Click to run a FREE scan for Generic BackDoor!csb now!

General information of Generic BackDoor!csb
Name:	Generic BackDoor!csb (Free Scan)
Affected OS:	Windows NT/2000/XP/Vista
Category:	Backdoor
Risk level :

Free Spyware Scan

Online computers are easy to be infected by various spyware

Fast spyware scanning and removal
100% real-time protection
Antivirus/malware protection

Description

"Generic BackDoor!csb" is a backdoor that allows unauthorized access and control of a compromised computer to the remote attacker.

Upon execution, the Trojan creates browser instances and connects to the following remote ip addresses and performs backdoor activity.

68.178.[removed] through remote port 80
86.128.[removed] through remote port 82

After execution the Trojan copies itself into the following location.

%WinDir%\system32\install\server.exe [Detected as Generic BackDoor!csb]

The following files have been dropped

%AppData%\Microsoft\Crypto\RSA\S-1- [Varies]\f9992b1ed3cdc054077ba50d8115ad69_e8d86675-b8d2-4ee6-876c-55cb6f7c0018 [Data file]
%AppData%\SQLite3.dll [Data file]
%Userprofile%\Cookies\[User Name]@server[1].txt [Data file]
%Temp%\29514437.tmp [Data file]
%Temp%\UuU.uUu [Data file]
%Temp%\XxX.xXx [Data file]
%Userprofile%\Local Settings\Temporary Internet Files\Content.IE5\JRPRBYW8\sqlite3[1].dll [Data file]

The following registry keys have been added

HKEY_LOCAL_MACHINE\SOFTWARE\Microsoft\Active Setup\Installed Components\{3846A813-G1PX-GP34-W10Y-73675R5K48GI}
HKEY_USERS\S-1-[Varies]\Software\vima

The following registry Values have been added

[HKEY_LOCAL_MACHINE\SOFTWARE\Microsoft\Active Setup\Installed Components\{3846A813-G1PX-GP34-W10Y-73675R5K48GI}\]
StubPath = "%WinDir%\system32\install\server.exe"
[HKEY_LOCAL_MACHINE\SOFTWARE\Microsoft\Windows\CurrentVersion\policies\Explorer\Run\]
Policies = "%WinDir%\system32\install\server.exe"
[HKEY_LOCAL_MACHINE\SOFTWARE\Microsoft\Windows\CurrentVersion\Run\]
HKLM = "%WinDir%\system32\install\server.exe"
[HKEY_USERS\S-1-[Varies]\Software\Microsoft\Windows\CurrentVersion\Policies\Explorer\Run\]
Policies = "%WinDir%\system32\install\server.exe"
[HKEY_USERS\S-1-[Varies]\Software\Microsoft\Windows\CurrentVersion\Run\]
HKCU = "%WinDir%\system32\install\server.exe"

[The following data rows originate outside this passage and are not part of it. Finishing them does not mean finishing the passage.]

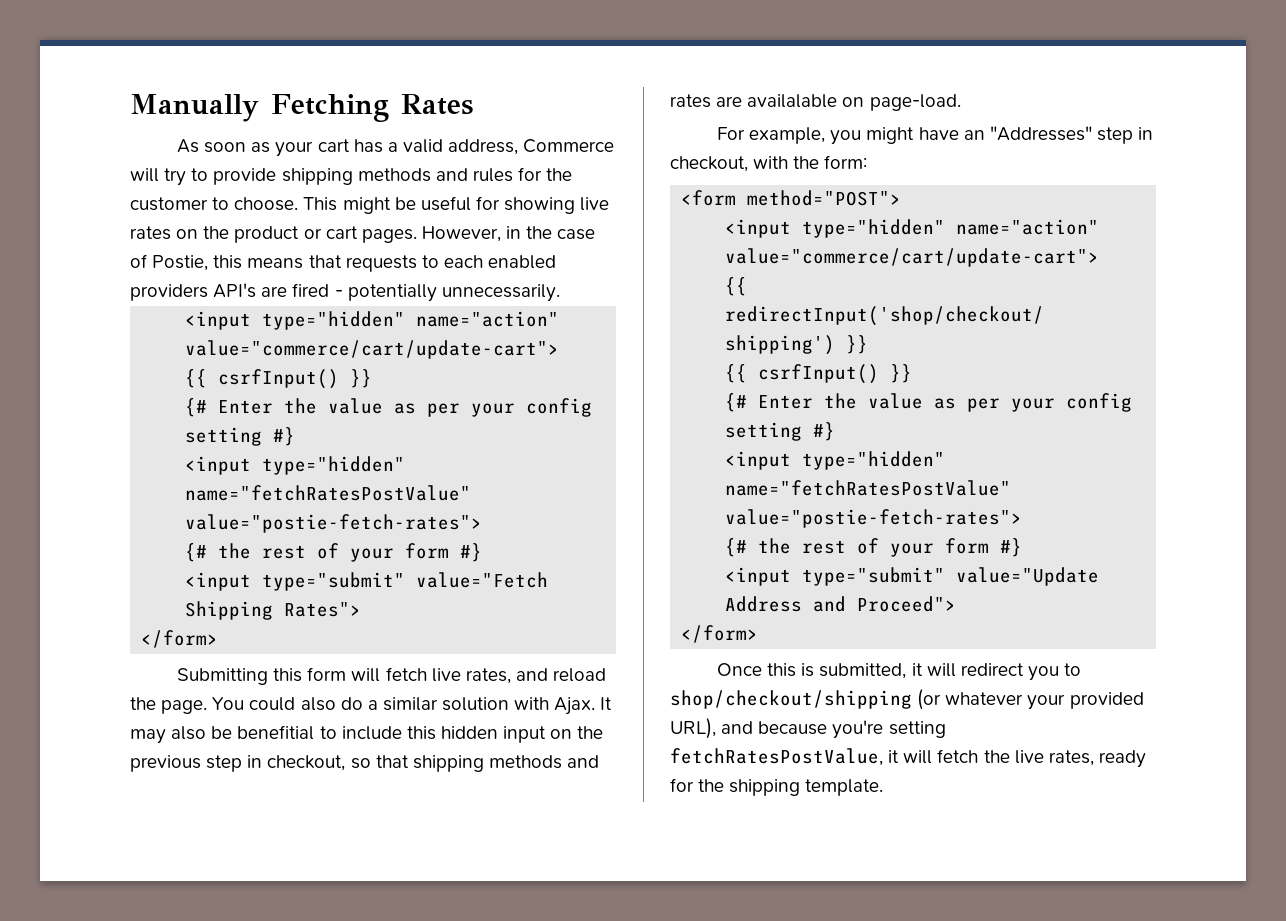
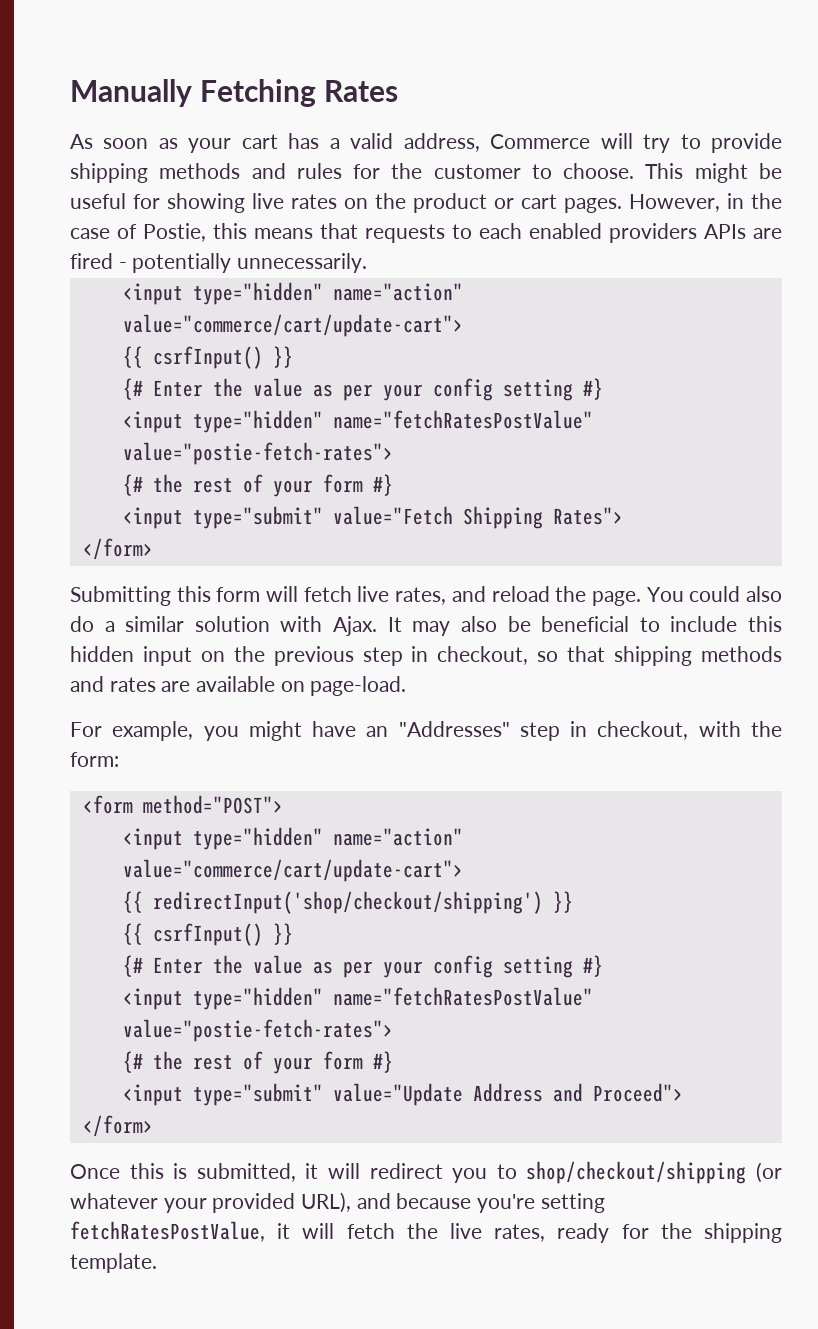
- However, in the case of Postie, this means that requests to each enabled providers API's are fired - potentially unnecessarily.
+ However, in the case of Postie, this means that requests to each enabled providers APIs are fired - potentially unnecessarily.
- It may also be benefitial to include this hidden input on the previous step in checkout, so that shipping methods and rates are availalable on page-load.
+ It may also be beneficial to include this hidden input on the previous step in checkout, so that shipping methods and rates are available on page-load.

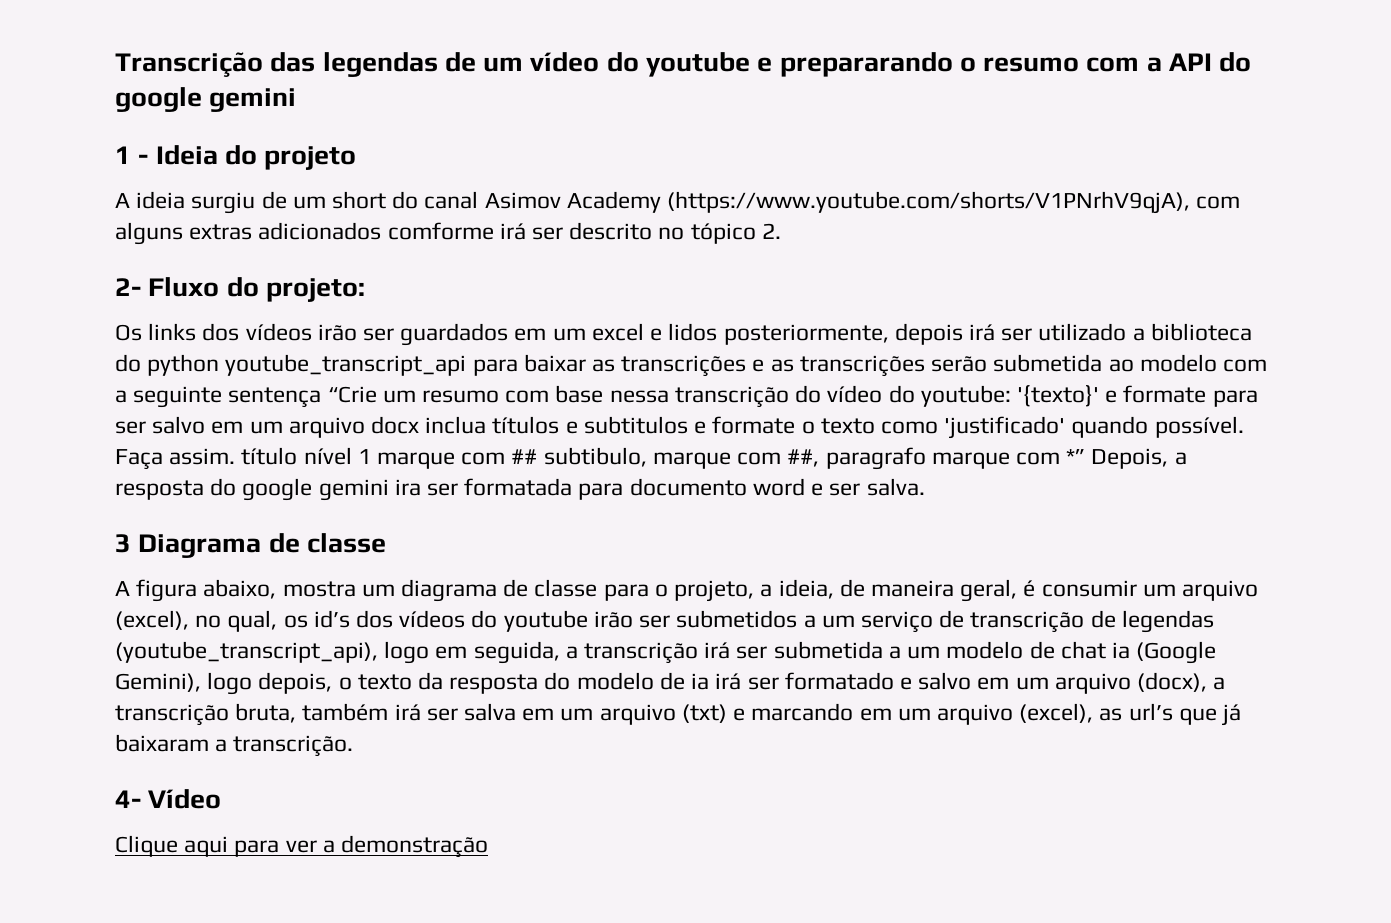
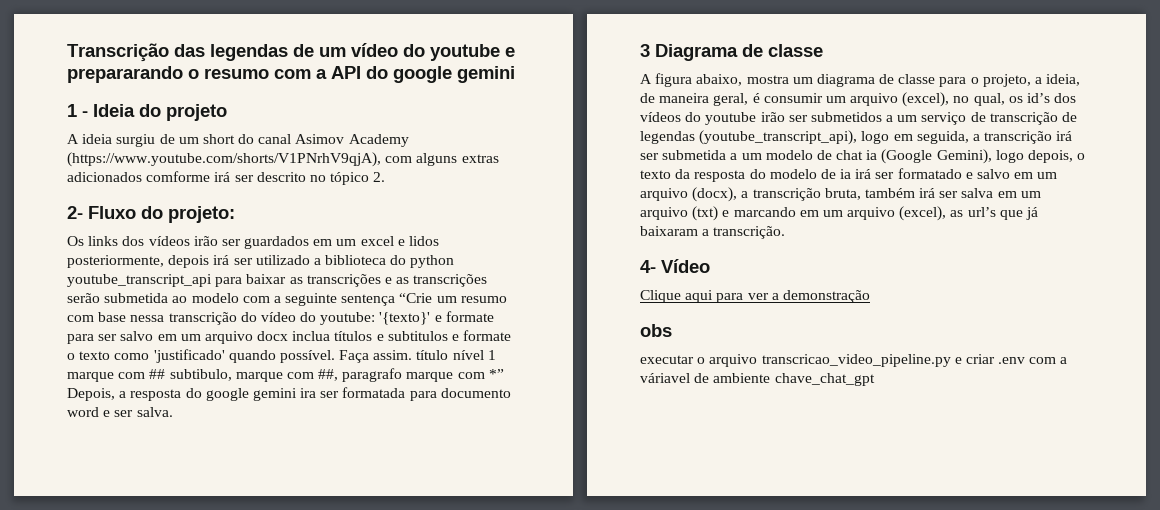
+ obs
+ executar o arquivo transcricao_video_pipeline.py e criar .env com a váriavel de ambiente chave_chat_gpt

The above registry entries confirm that, the Trojan "server.exe" executes every time when windows reboots.

[HKEY_USERS\S-1-[Varies]\Software\vima\]
FirstExecution: "Date and Time of execution"
[HKEY_USERS\S-1-[Varies]\Software\vima\]
NewIdentification = "vima"

The following folder has been added

%WinDir%\system32\install

[Note : %WinDir% = \WINDOWS (Windows 9x/ME/XP/Vista), \WINNT (Windows NT/2000) %SystemDir% = \WINDOWS\SYSTEM (Windows 98/ME), \WINDOWS\SYSTEM32 (Windows XP/Vista), \WINNT\SYSTEM32 (Windows NT/2000)
%Userprofile% - C:\Documents and Settings\[UserName]
%Temp% - C:\Documents and Settings\[UserName]\Local Settings\Temp
%AppData% - C:\Documents and Settings\Avert\Application Data]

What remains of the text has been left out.